Google’s AI Is Officially Leaving the Planet
Google is putting its AI chips where the sun always shines: orbit.
The company announced Thursday that the first test satellite for Project Suncatcher, its research effort to find out whether space can host large-scale AI computing, launches next week. The refrigerator-sized prototype, called MVP, carries four of Google’s Trillium Tensor Processing Units and will ride to low Earth orbit on SpaceX’s Transporter-18 rideshare mission, lifting off October 1 from Vandenberg Space Force Base in California. Google built the satellite with Planet Labs, the San Francisco Earth-imaging company.
According to Reuters, the mission will measure how Google’s AI hardware handles launch forces, radiation, and the extreme temperatures of low Earth orbit — the first time the company’s chips will run anywhere but inside a ground-based data center.
Fifteen Minutes On, Then a Cooldown
Space is a terrible place to run a hot chip.

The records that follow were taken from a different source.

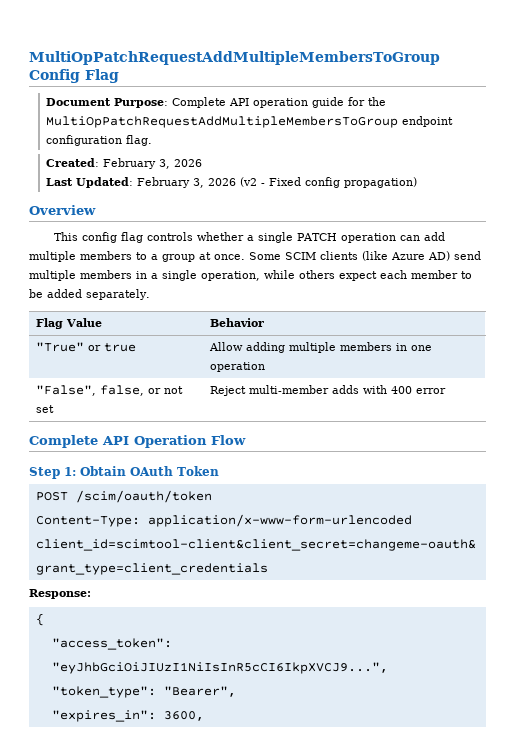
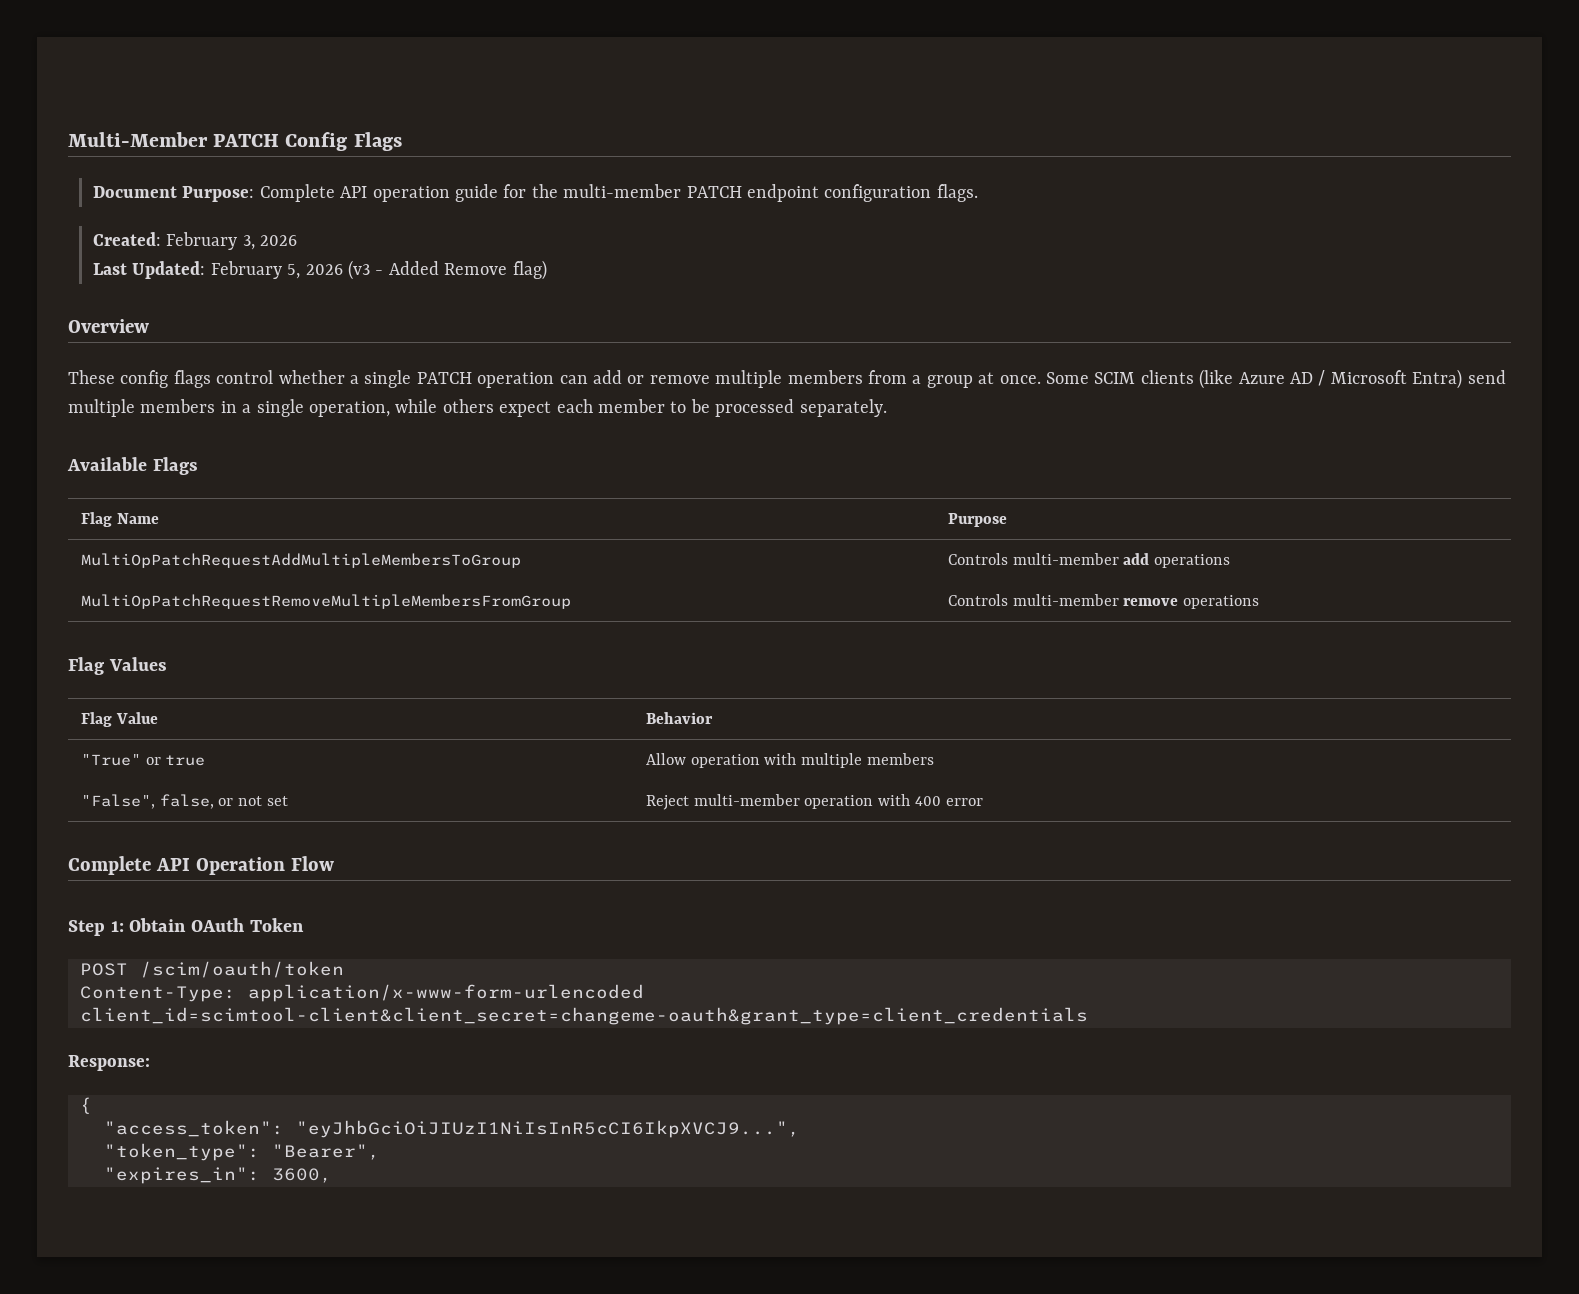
- MultiOpPatchRequestAddMultipleMembersToGroup Config Flag
+ Multi-Member PATCH Config Flags
- Document Purpose: Complete API operation guide for the MultiOpPatchRequestAddMultipleMembersToGroup endpoint configuration flag.
+ Document Purpose: Complete API operation guide for the multi-member PATCH endpoint configuration flags.
- Last Updated: February 3, 2026 (v2 - Fixed config propagation)
+ Last Updated: February 5, 2026 (v3 - Added Remove flag)
  Overview
- This config flag controls whether a single PATCH operation can add multiple members to a group at once.
+ These config flags control whether a single PATCH operation can add or remove multiple members from a group at once.
- Some SCIM clients (like Azure AD) send multiple members in a single operation, while others expect each member to be added separately.
+ Some SCIM clients (like Azure AD / Microsoft Entra) send multiple members in a single operation, while others expect each member to be processed separately.
+ Available Flags
+ Flag Name | Purpose
+ MultiOpPatchRequestAddMultipleMembersToGroup | Controls multi-member add operations
+ MultiOpPatchRequestRemoveMultipleMembersFromGroup | Controls multi-member remove operations
+ Flag Values
- "True" or true | Allow adding multiple members in one operation
+ "True" or true | Allow operation with multiple members
- "False", false, or not set | Reject multi-member adds with 400 error
+ "False", false, or not set | Reject multi-member operation with 400 error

There is no air, so fans are useless, and Google’s engineers had to design a cooling system built around heat pipes and radiators that dump heat straight into the vacuum.
The compromise: the TPUs can only run for about 15 minutes at a stretch. Then they shut down while the radiators shed heat, before firing back up. Travis Beals, Project Suncatcher’s senior director of product management, says the satellite’s solar panels generate roughly one kilowatt of power — about what a hair dryer draws — and the four TPUs together pack the compute of roughly one data center server.

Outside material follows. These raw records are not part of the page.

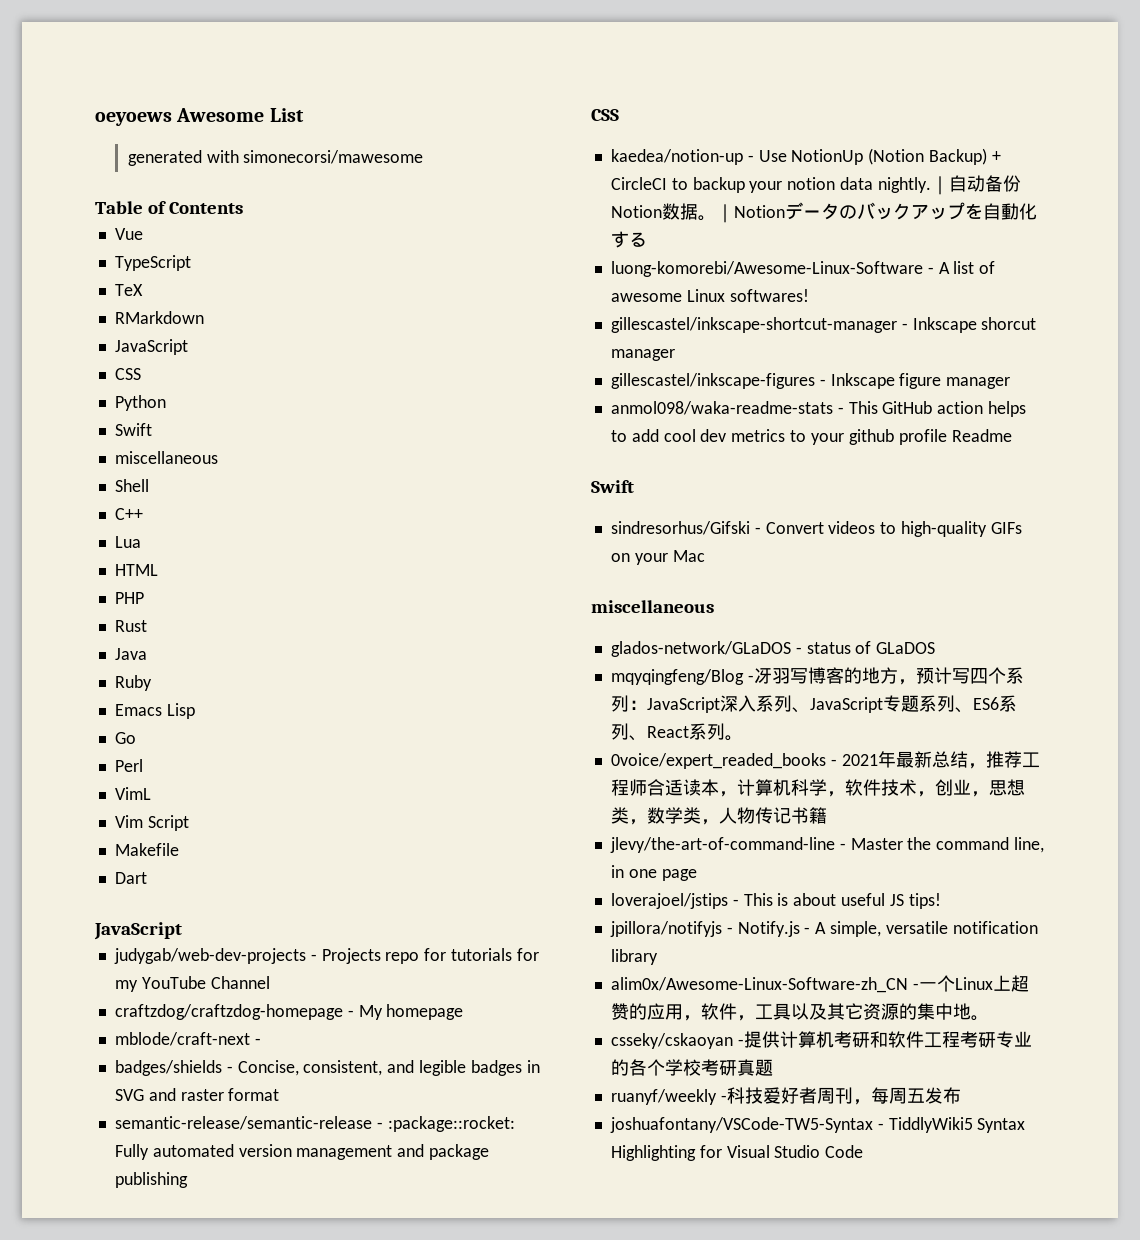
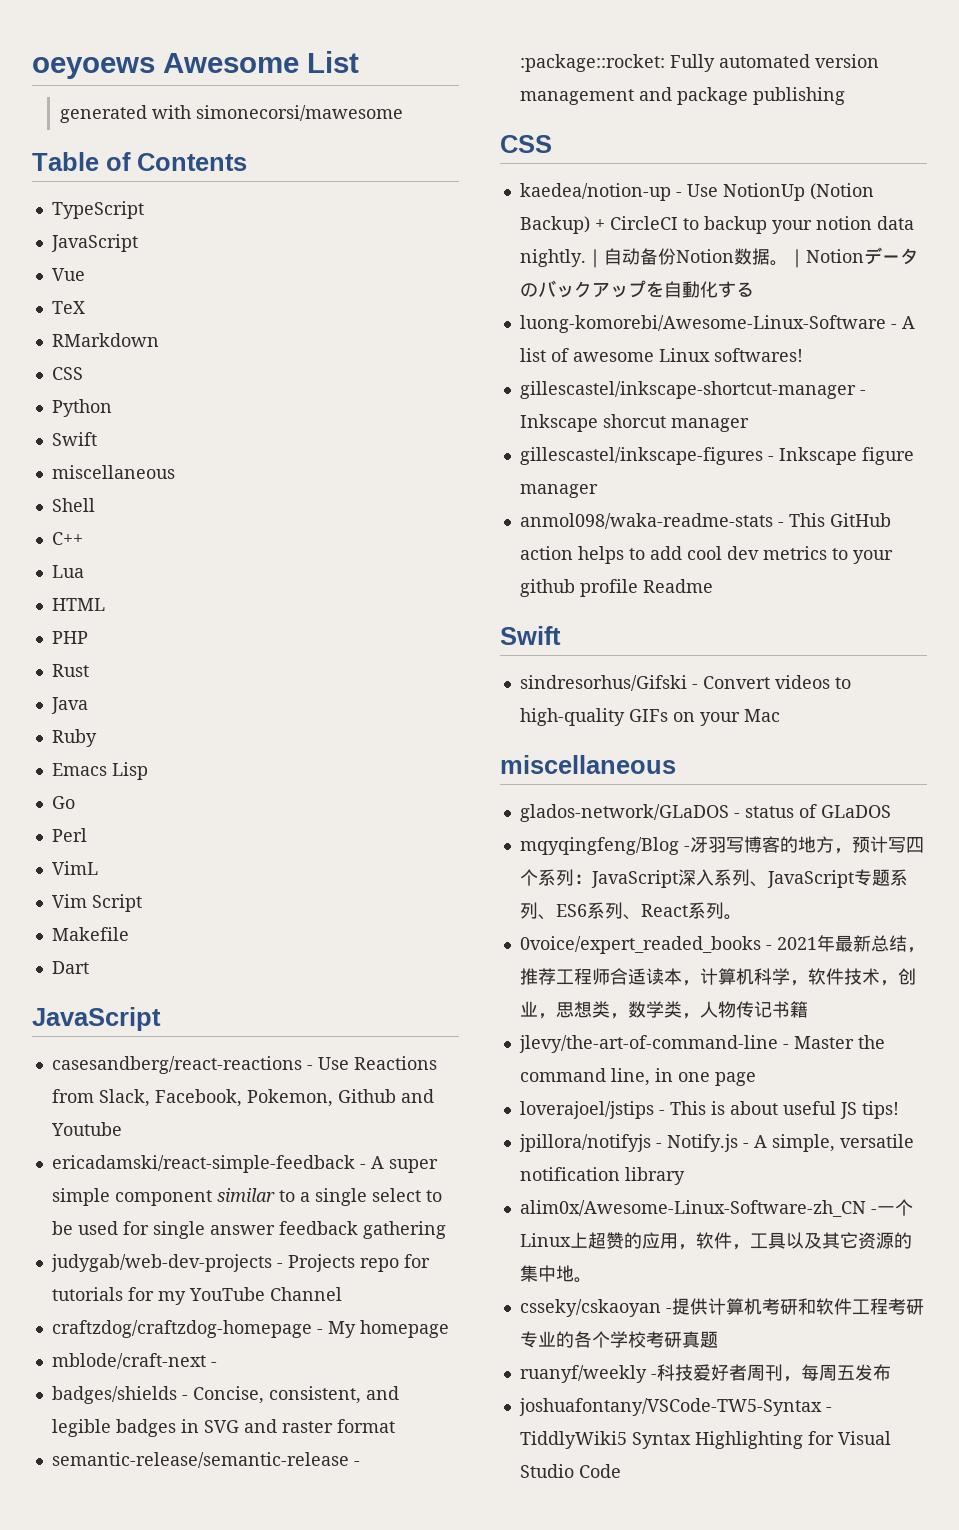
+ TypeScript
+ JavaScript
- TypeScript
  RMarkdown
- JavaScript
+ casesandberg/react-reactions - Use Reactions from Slack, Facebook, Pokemon, Github and Youtube
+ ericadamski/react-simple-feedback - A super simple component similar to a single select to be used for single answer feedback gathering

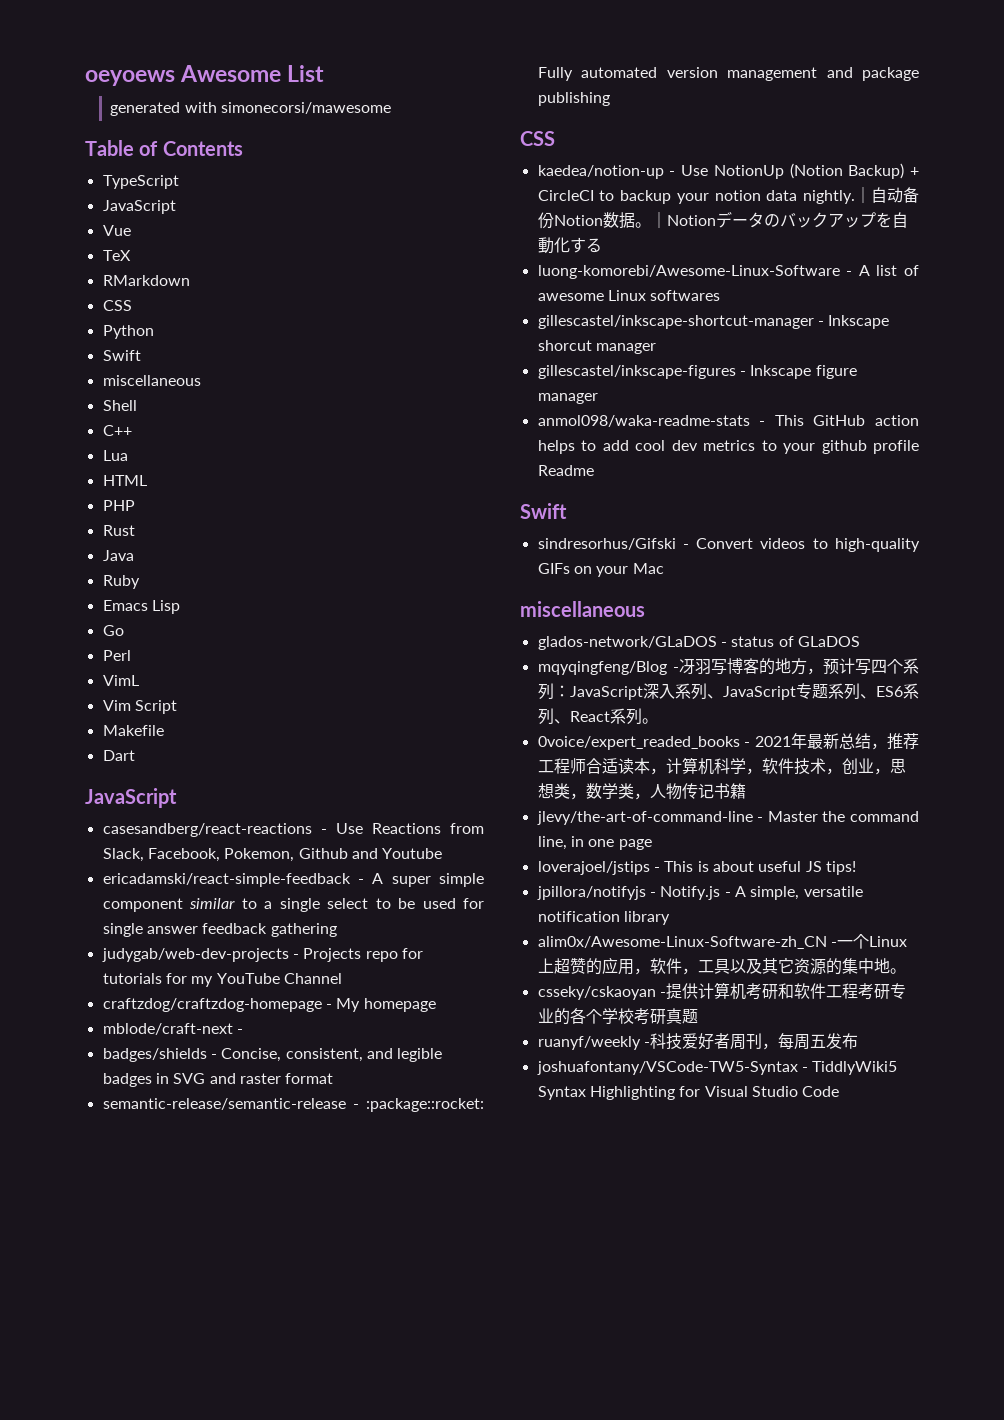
- luong-komorebi/Awesome-Linux-Software - A list of awesome Linux softwares!
+ luong-komorebi/Awesome-Linux-Software - A list of awesome Linux softwares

Before the flight, Google blasted the chips with radiation at UC Davis’s Crocker Nuclear Laboratory, simulating more than five years of orbital exposure. As CNBC reports, the Trillium TPUs withstood a larger radiation dose than expected, and most radiation-induced bit flips — the data errors space radiation causes in electronics — could be fixed with a simple restart. But some things, Google admits, can only be tested in space.
Why This Matters
The prize is power. In low Earth orbit, satellites get near-constant sunlight and can generate up to eight times more solar power than panels on the ground — a tempting answer to the AI industry’s spiraling electricity appetite. SpaceX and startup Starcloud are chasing the same idea, and Nvidia announced its own space-bound AI module, Vera Rubin Space One, with Starcloud earlier this year.
Google is blunt that this is a research flight, not a product launch. The mission’s job is to collect in-orbit data and find failure points. Two more satellites go up in 2027 to test the high-bandwidth laser links that future orbital clusters would need. Google estimates launch costs would need to fall to around $200 per kilogram — and roughly 10,000 satellites would be needed to match a single gigawatt-scale data center — before orbital AI makes economic sense, a milestone it places in the mid-2030s. Jeff Bezos has put it even further out, at up to 20 years.
Still, the direction is unmistakable: the AI infrastructure race just gained a vertical dimension. And on October 1, the first four TPUs start climbing toward it.